While it hasn’t turned into the stampede some observers have predicted, there’s a growing line of senior managers at Volkswagen AG heading for the door.
The latest to tender his resignation is Andreas Lampersbach, the head of corporate communications for the embattled automaker. That announcement comes barely a week after Walter Maria de Silva, the well-respected director of design for Volkswagen, handed in his own notice.
The departures come at a tough time for the German maker which is struggling to get a handle on a global scandal ignited by revelations it had secretly installed software in 11 million diesel vehicles designed to cheat on emissions tests.
‘This departure is a loss to our company,” said Hans-Gerd Bode, Head of Group Communications for Volkswagen. “Over the last few weeks in particular, Andreas Lampersbach excelled in demonstrating his outstanding communication skills. During this critical period he showed wisdom and a sense of responsibility in his handling of communications for Volkswagen.”
Lampersbach originally worked for the truck company MAN, which Volkswagen acquired in 2011. He only assumed his post as corporate PR chief in April, soon landing neck deep in the worst crisis the automaker has faced in decades. The 53-year-old Lampersbach served as the global lynchpin in handling VW’s response to the diesel crisis that leaves it facing billions of dollars in fines, hundreds of consumer lawsuits and the possibility of criminal charges in several countries, including the U.S.
Just last week, the automaker acknowledged “irregularities” in the emissions systems of another 800,000 vehicles, though it has denied new charges by the U.S. Environmental Protection Agency that it also cheated on the emissions systems used for its 3.0-liter diesel engine in products sold by Audi and Porsche, as well as the Volkswagen brand.
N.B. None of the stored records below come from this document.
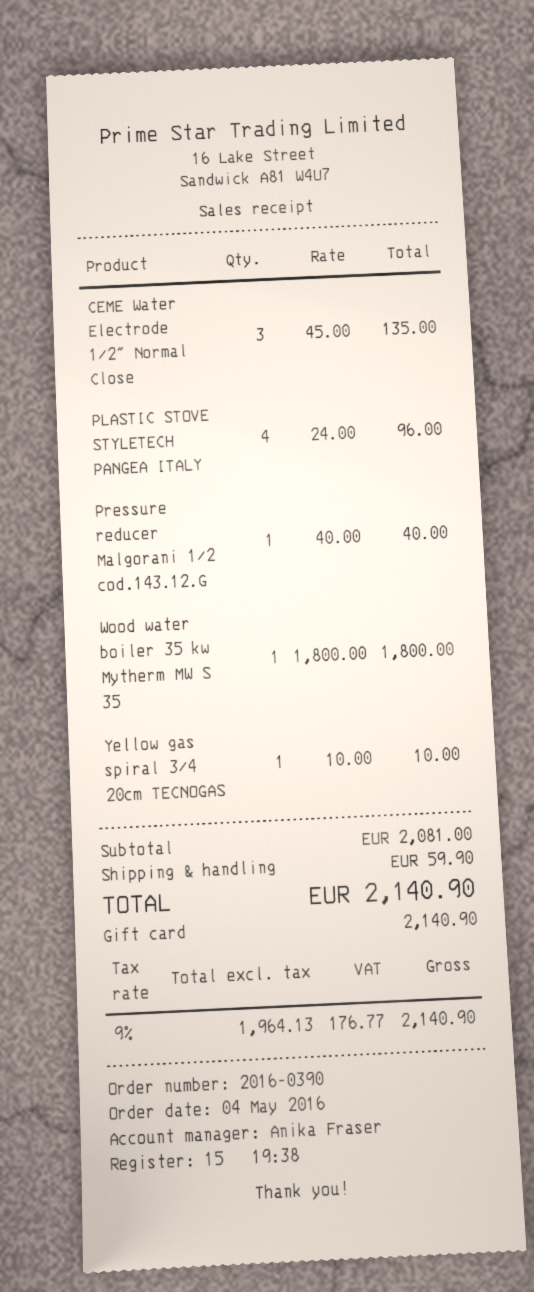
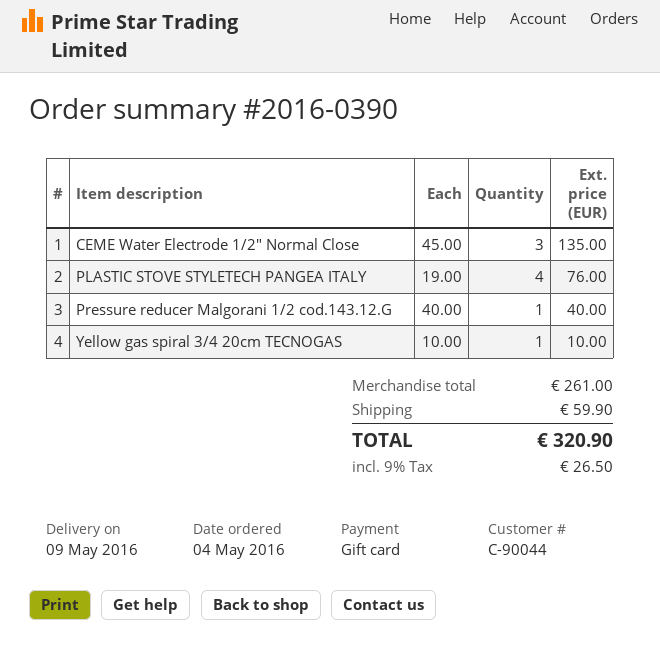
PLASTIC STOVE STYLETECH PANGEA ITALY: 4 x 24.00 = 96.00 -> 4 x 19.00 = 76.00
Wood water boiler 35 kw Mytherm MW S 35: 1 x 1800.00 = 1800.00 -> none
subtotal: 2081.00 -> 261.00
tax: 9% = 176.77 -> 9% = 26.50
total: 2140.90 -> 320.90

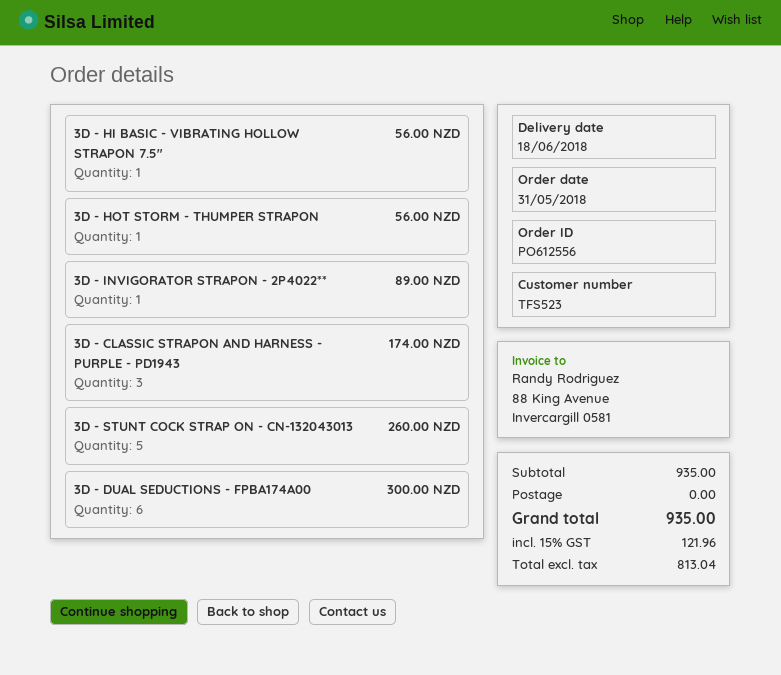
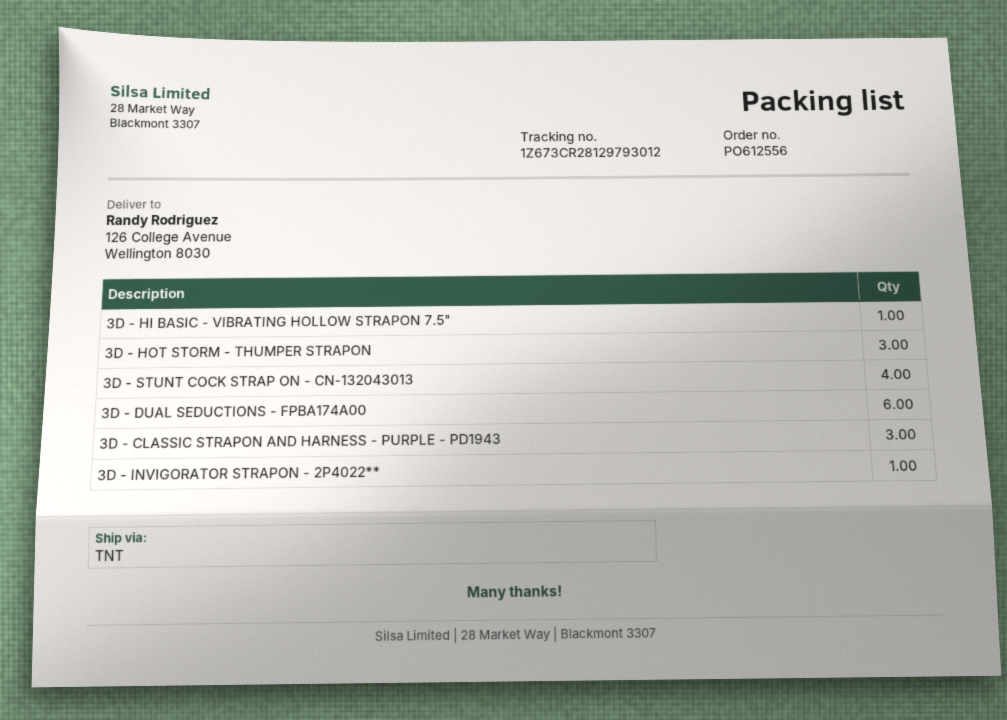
3D - HOT STORM - THUMPER STRAPON: 1 -> 3
3D - STUNT COCK STRAP ON - CN-132043013: 5 -> 4

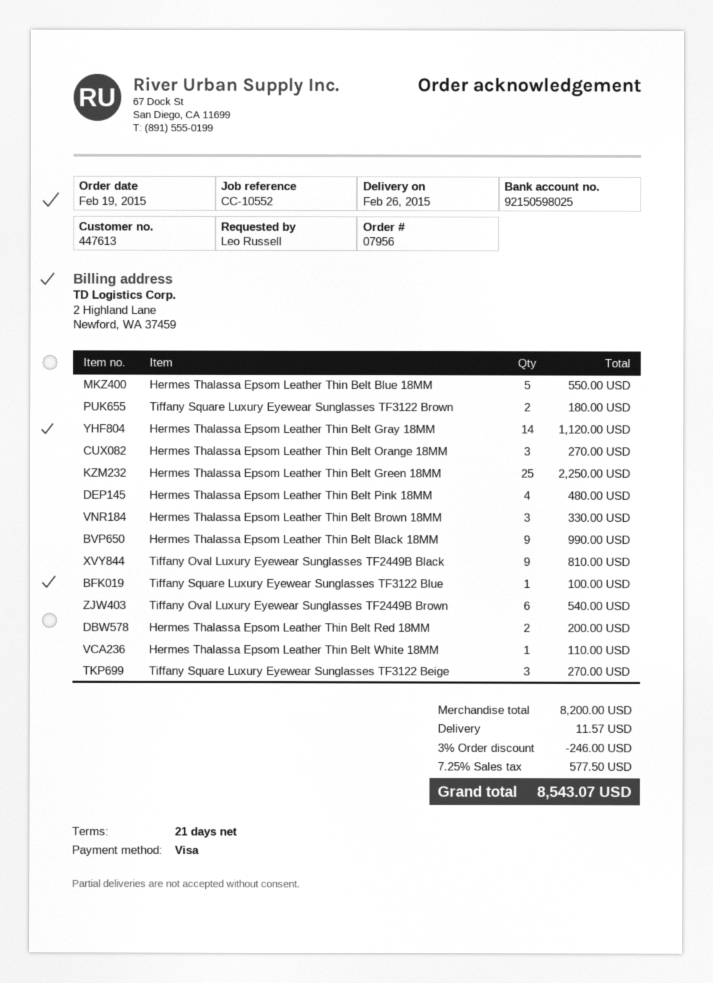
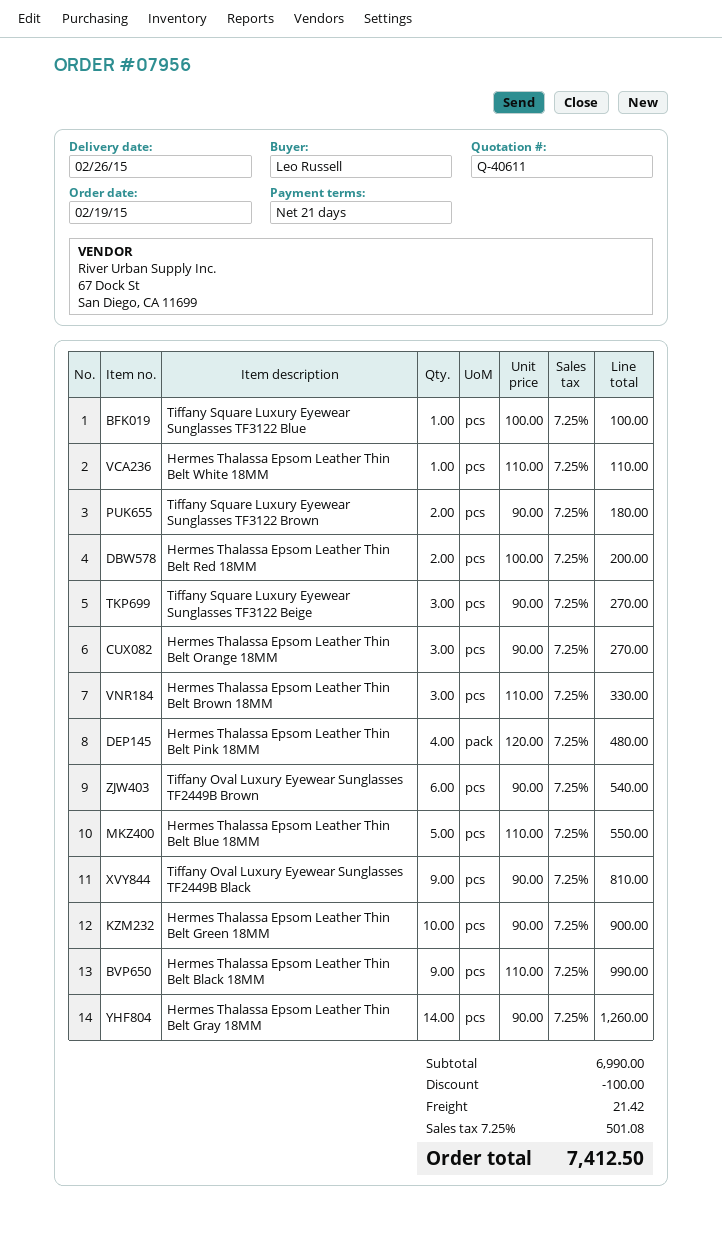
Hermes Thalassa Epsom Leather Thin Belt Gray 18MM: 14 for 1120.00 -> 14 for 1260.00
Hermes Thalassa Epsom Leather Thin Belt Green 18MM: 25 for 2250.00 -> 10 for 900.00
subtotal: 8200.00 -> 6990.00
discount: 246.00 -> 100.00
shipping: 11.57 -> 21.42
tax: 7.25% = 577.50 -> 7.25% = 501.08
total: 8543.07 -> 7412.50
(VW, Porsche and Audi order stop-sale of suspect diesels. Click Here for the story.)
Stepping into the communications roll will be 47-year-old Eric Felber, at least on an acting basis. No decision yet on a permanent replacement.
The shake-up at VW has left big holes in a number of senior positions, notably in design where the widely respected da Silva plans to retire at the end of the month after 17 years with the VW Group. That has included stints with brands Seat, Lamborghini and Audi, the latter where the designer left his very personal thumbprint on models such as the A5.
VW has not yet announced a replacement for the 64-year-old designer who will remain an “advisor,” after his retirement, the company said. Da Silva was considered a close ally of ousted CEO Martin Winterkorn, though unlike the former chief executive, the designer has not been linked to the diesel emissions scandal.
(VW offering $1,000 goodwill bonus to U.S. diesel owners. Click Here for the latest.)
Winterkorn was one of the first to be unseated by the scandal, though he initially intended to maintain several secondary assignments with the company. The executive is being scrutinized as part of several investigations, including one by the U.S. Justice Department. While it is not clear whether Winterkorn was directly aware of the emissions cheating, it has been suggested he created a climate of fear that left subordinates determined to do whatever it took to avoid his wrath.
Among the other VW executives caught up in the scandal, Audi R&D Chief Ulirch Hackenberg and VW brand executive Heinz Jakob Neusser have been suspended.
Meanwhile, Winfried Vahland, the former head of the Czech-based Skoda brand, resigned from his post as head of the VW North America Region just three weeks after that post was created in late September. No explanation was given for the departure of the 25-year VW veteran – who was supposed to help provide a measure of stability amidst the current crisis.
(For more on Vahland’s departure, Click Here.)
More departures appear likely in the weeks and months ahead. As part of an internal investigation, VW has told lower-level employees they won’t face penalties for whistle-blowing, but senior managers face more serious repercussions if they were involved in the emissions cheating scandal.